La misura che Conte e il Governo non hanno messo nel decreto e che lei invece avrebbe messo?
«Sarebbe un elenco molto lungo. Ma per prima cosa non ho visto i mille euro per tutto il personale sanitario, per i medici e per gli infermieri che in questi 100 giorni hanno rischiato la vita. C'è proprio da vergognarsi. Potrei elencarle i tanti settori dimenticati, per esempio l'agricoltura, per la quale invece di introdurre i voucher si è adottata una sanatoria sui clandestini che non è solo inutile ma è anche pericolosa: una sanatoria che non accontenta il mondo agricolo, accontenta soltanto erronee richieste di una sparuta minoranza. Potrei parlare della scuola paritaria, 12 mila scuole e un milione di studenti con le loro famiglie, che sono stati abbandonati completamente a sé stessi. Potrei parlare delle concessioni balneari, di cui non è garantita la proroga automatica di fronte ai nuovi investimenti necessari per la riapertura.

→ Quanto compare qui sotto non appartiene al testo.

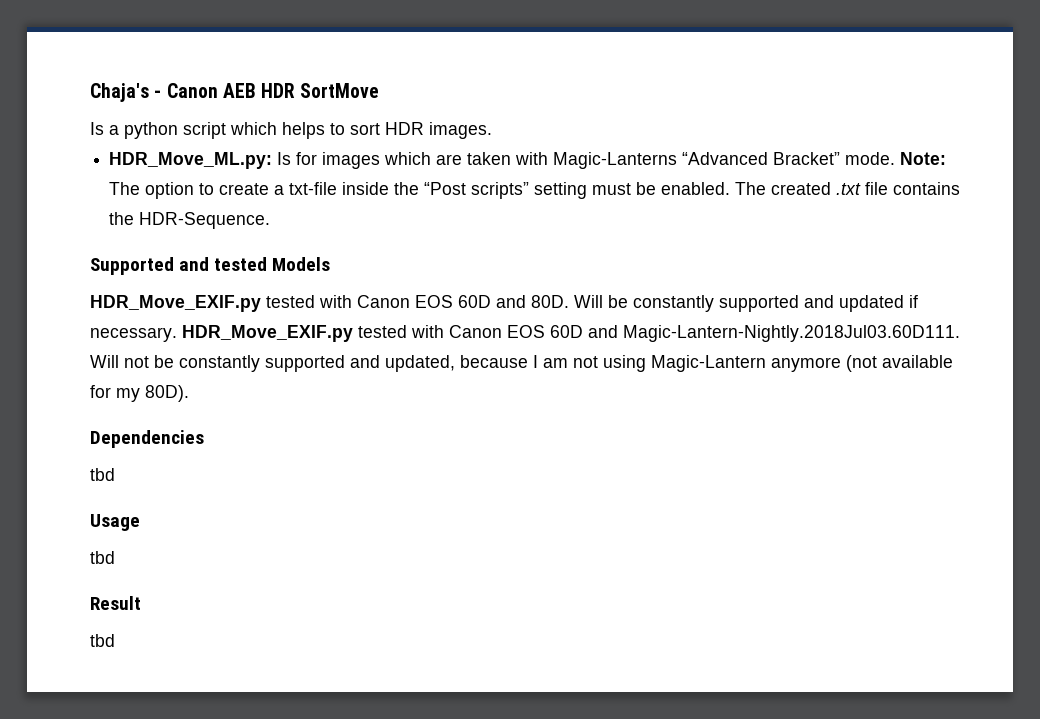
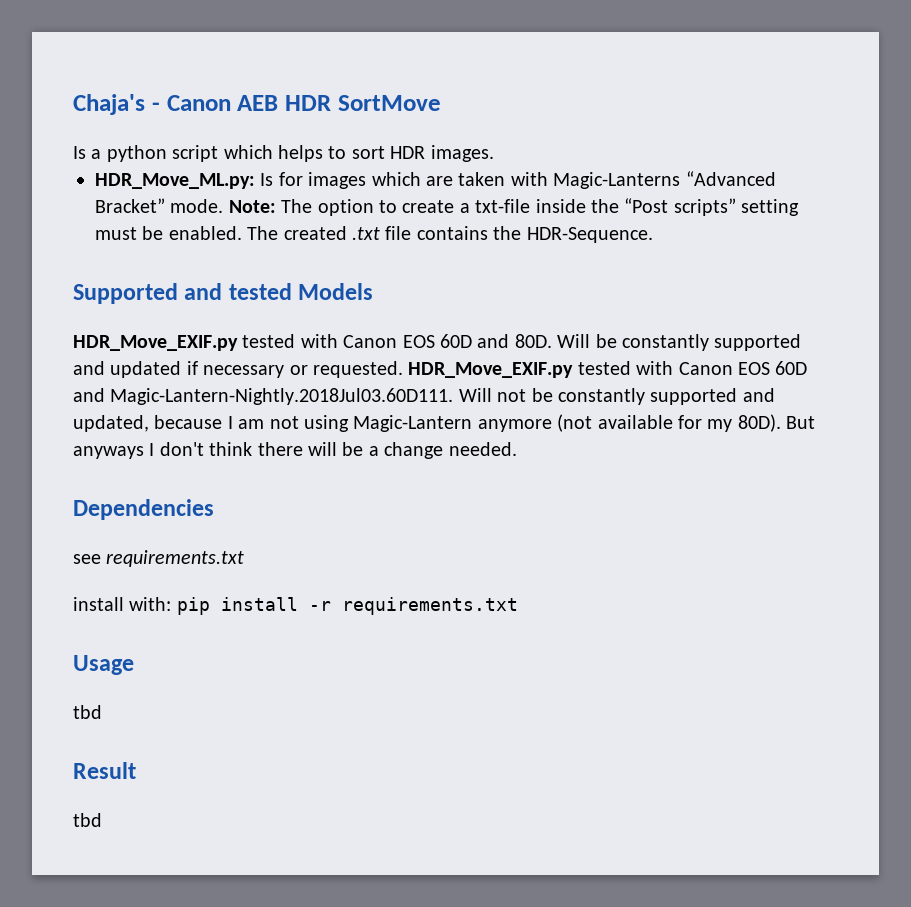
[90,327,177,342] necessary. -> [203,361,403,378] necessary or requested.
[90,430,204,448] [90,468,115,481] // Dependencies // tbd -> [786,416,816,429] [73,442,517,459] [73,499,214,520] [73,550,245,567] [73,597,518,615] But anyways I don't think there will be a change needed. // Dependencies // see requirements.txt // install with: pip install -r requirements.txt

Potrei parlare della mancanza di uno scudo penale per i datori di lavoro diligenti, che adottano correttamente le misure anti-coronavirus e tuttavia oggi sono penalmente responsabili se un dipendente si ammala. Su questi e tanti altri aspetti daremo battaglia in Parlamento, sperando che la disponibilità di Conte a collaborare con l'opposizione questa volta non sia solo di facciata».